#### WHAT YOU NEED TO DO
Each record should be given again exactly, and any picture in it left out.

*** Opening RECORDS FOR THIS EXERCISE ***

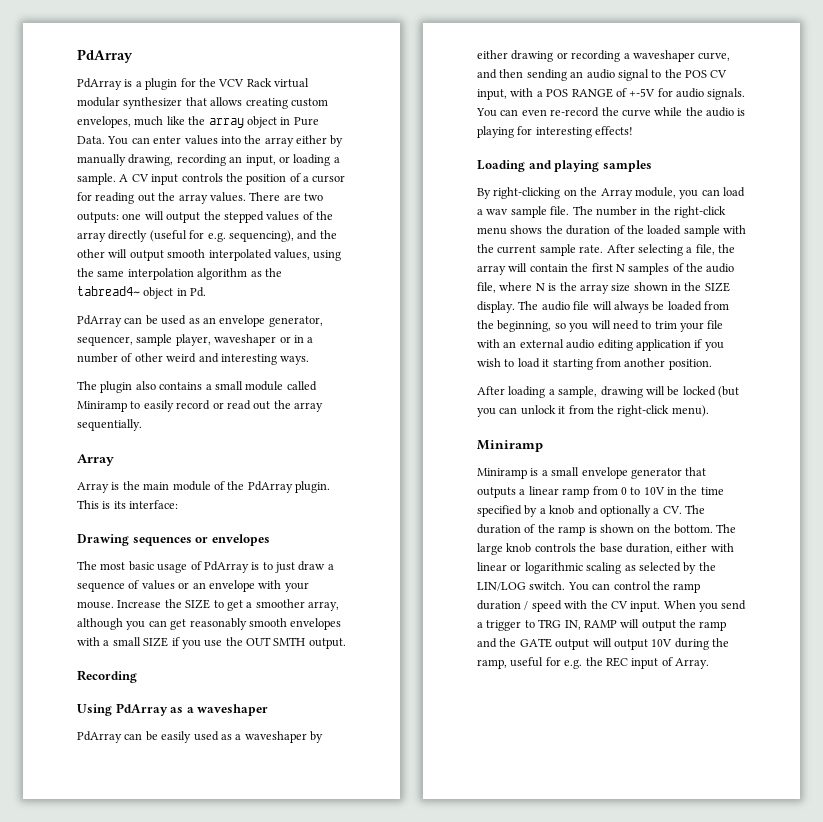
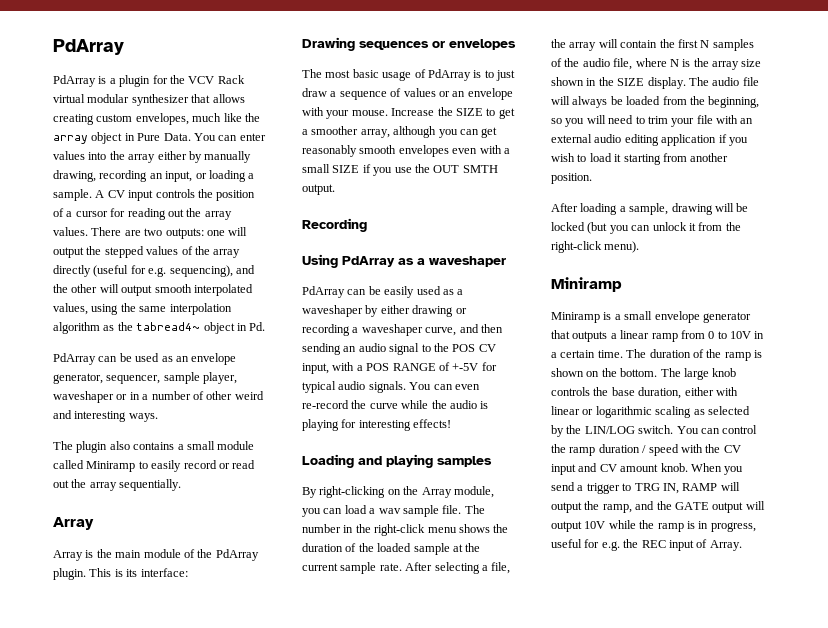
(342, 624) none -> [452,148,478,154] even
(673, 92) none -> [302,381,336,393] typical
[723,225,746,234] with -> [452,544,463,552] at
[680,486,724,495] [477,505,682,517] the time specified by a knob and optionally a CV. -> [551,350,623,358] a certain time.
[630,601,661,612] input. -> [551,463,688,475] input and CV amount knob.
[699,621,727,631] ramp -> [602,504,632,513] ramp,
[674,638,729,650] [477,659,507,669] during the ramp, -> [608,520,756,532] while the ramp is in progress,

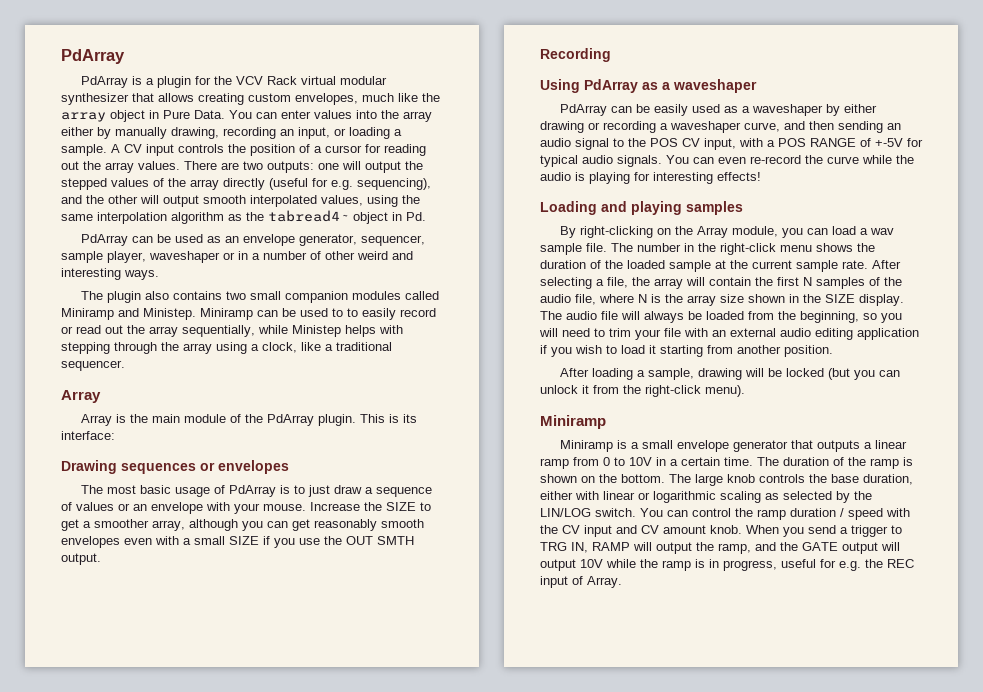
[177,441,255,450] [53,460,136,472] a small module called Miniramp -> [225,291,439,303] [61,308,343,320] two small companion modules called Miniramp and Ministep. Miniramp can be used to
[119,479,182,491] sequentially. -> [182,325,403,337] [61,342,392,354] [61,360,125,371] sequentially, while Ministep helps with stepping through the array using a clock, like a traditional sequencer.

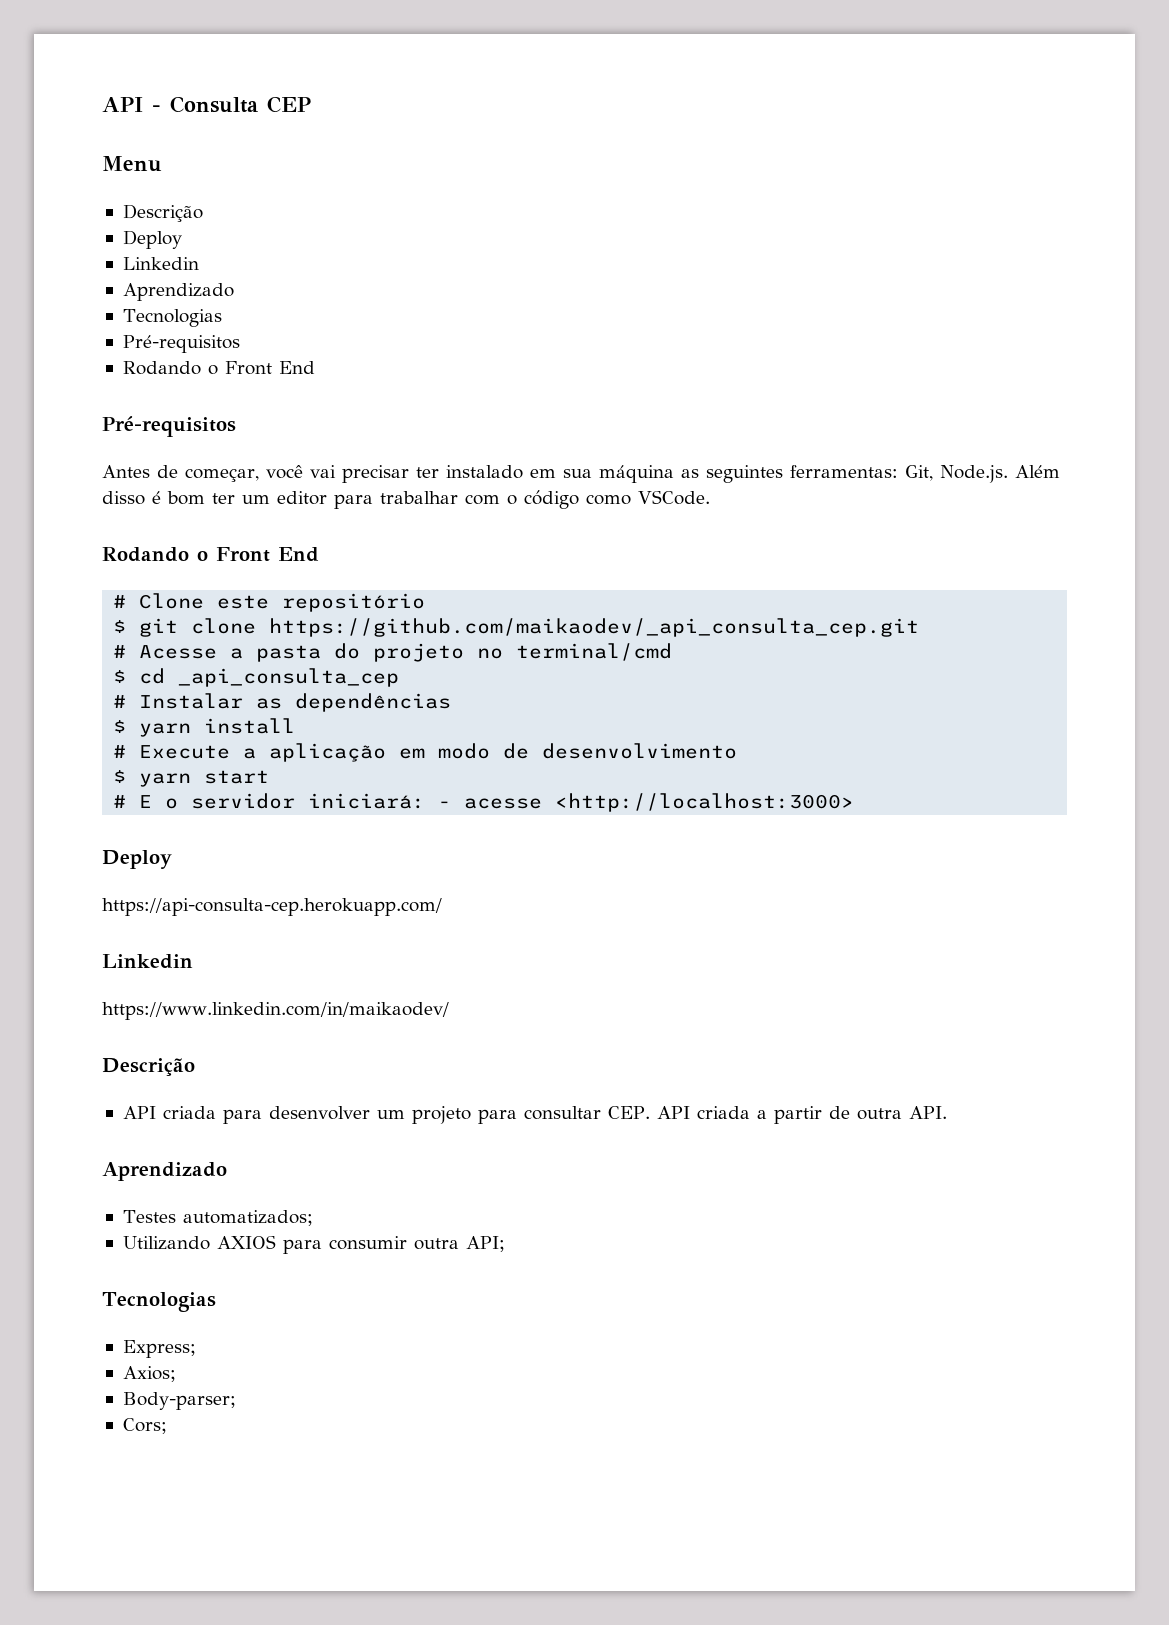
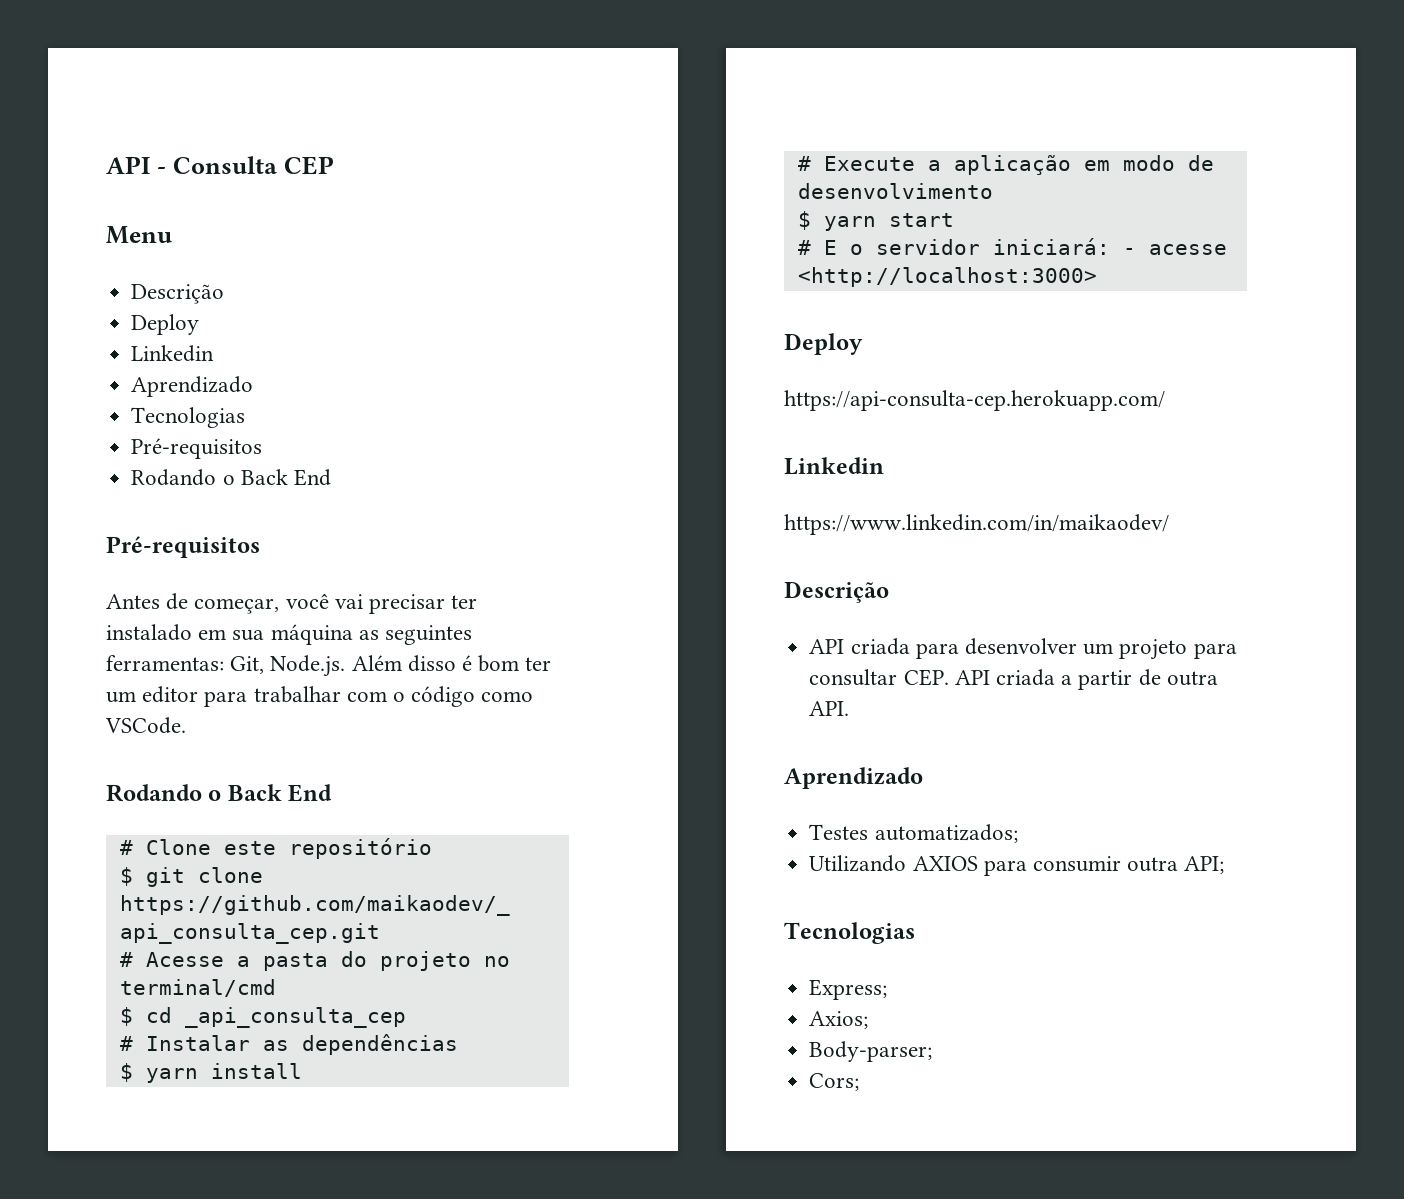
[224,361,272,375] Front -> [240,469,288,485] Back
[216,547,270,562] Front -> [227,784,282,801] Back

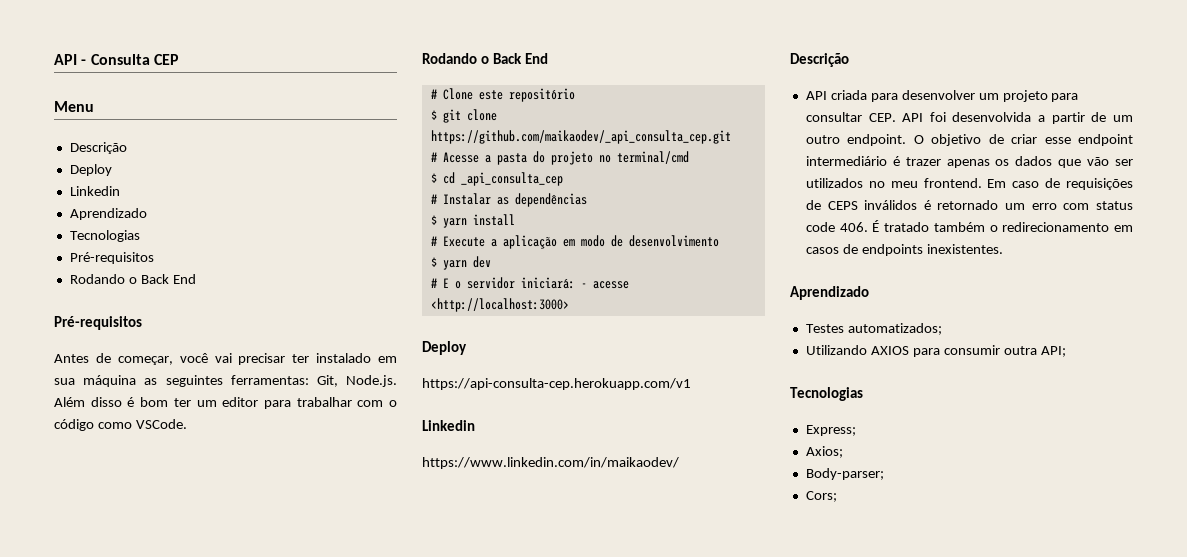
[888,213,954,227] start -> [472,256,491,268] dev
[784,390,1165,411] https://api-consulta-cep.herokuapp.com/ -> [422,378,691,390] https://api-consulta-cep.herokuapp.com/v1
[995,669,1055,686] criada -> [929,112,1032,122] foi desenvolvida
[1166,671,1218,686] [809,701,850,716] outra API. -> [1113,115,1133,122] [805,134,1133,146] [805,156,1133,168] [805,178,1133,190] [805,200,1133,210] [805,220,1133,232] [805,244,1003,256] um outro endpoint. O objetivo de criar esse endpoint intermediário é trazer apenas os dados que vão ser utilizados no meu frontend. Em caso de requisições de CEPS inválidos é retornado um erro com status code 406. É tratado também o redirecionamento em casos de endpoints inexistentes.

*** Closing RECORDS FOR THIS EXERCISE ***

#### RESPONSE BELOW
(342, 624) none -> [452,148,478,154] even
(673, 92) none -> [302,381,336,393] typical
[723,225,746,234] with -> [452,544,463,552] at
[680,486,724,495] [477,505,682,517] the time specified by a knob and optionally a CV. -> [551,350,623,358] a certain time.
[630,601,661,612] input. -> [551,463,688,475] input and CV amount knob.
[699,621,727,631] ramp -> [602,504,632,513] ramp,
[674,638,729,650] [477,659,507,669] during the ramp, -> [608,520,756,532] while the ramp is in progress,

[177,441,255,450] [53,460,136,472] a small module called Miniramp -> [225,291,439,303] [61,308,343,320] two small companion modules called Miniramp and Ministep. Miniramp can be used to
[119,479,182,491] sequentially. -> [182,325,403,337] [61,342,392,354] [61,360,125,371] sequentially, while Ministep helps with stepping through the array using a clock, like a traditional sequencer.

[224,361,272,375] Front -> [240,469,288,485] Back
[216,547,270,562] Front -> [227,784,282,801] Back

[888,213,954,227] start -> [472,256,491,268] dev
[784,390,1165,411] https://api-consulta-cep.herokuapp.com/ -> [422,378,691,390] https://api-consulta-cep.herokuapp.com/v1
[995,669,1055,686] criada -> [929,112,1032,122] foi desenvolvida
[1166,671,1218,686] [809,701,850,716] outra API. -> [1113,115,1133,122] [805,134,1133,146] [805,156,1133,168] [805,178,1133,190] [805,200,1133,210] [805,220,1133,232] [805,244,1003,256] um outro endpoint. O objetivo de criar esse endpoint intermediário é trazer apenas os dados que vão ser utilizados no meu frontend. Em caso de requisições de CEPS inválidos é retornado um erro com status code 406. É tratado também o redirecionamento em casos de endpoints inexistentes.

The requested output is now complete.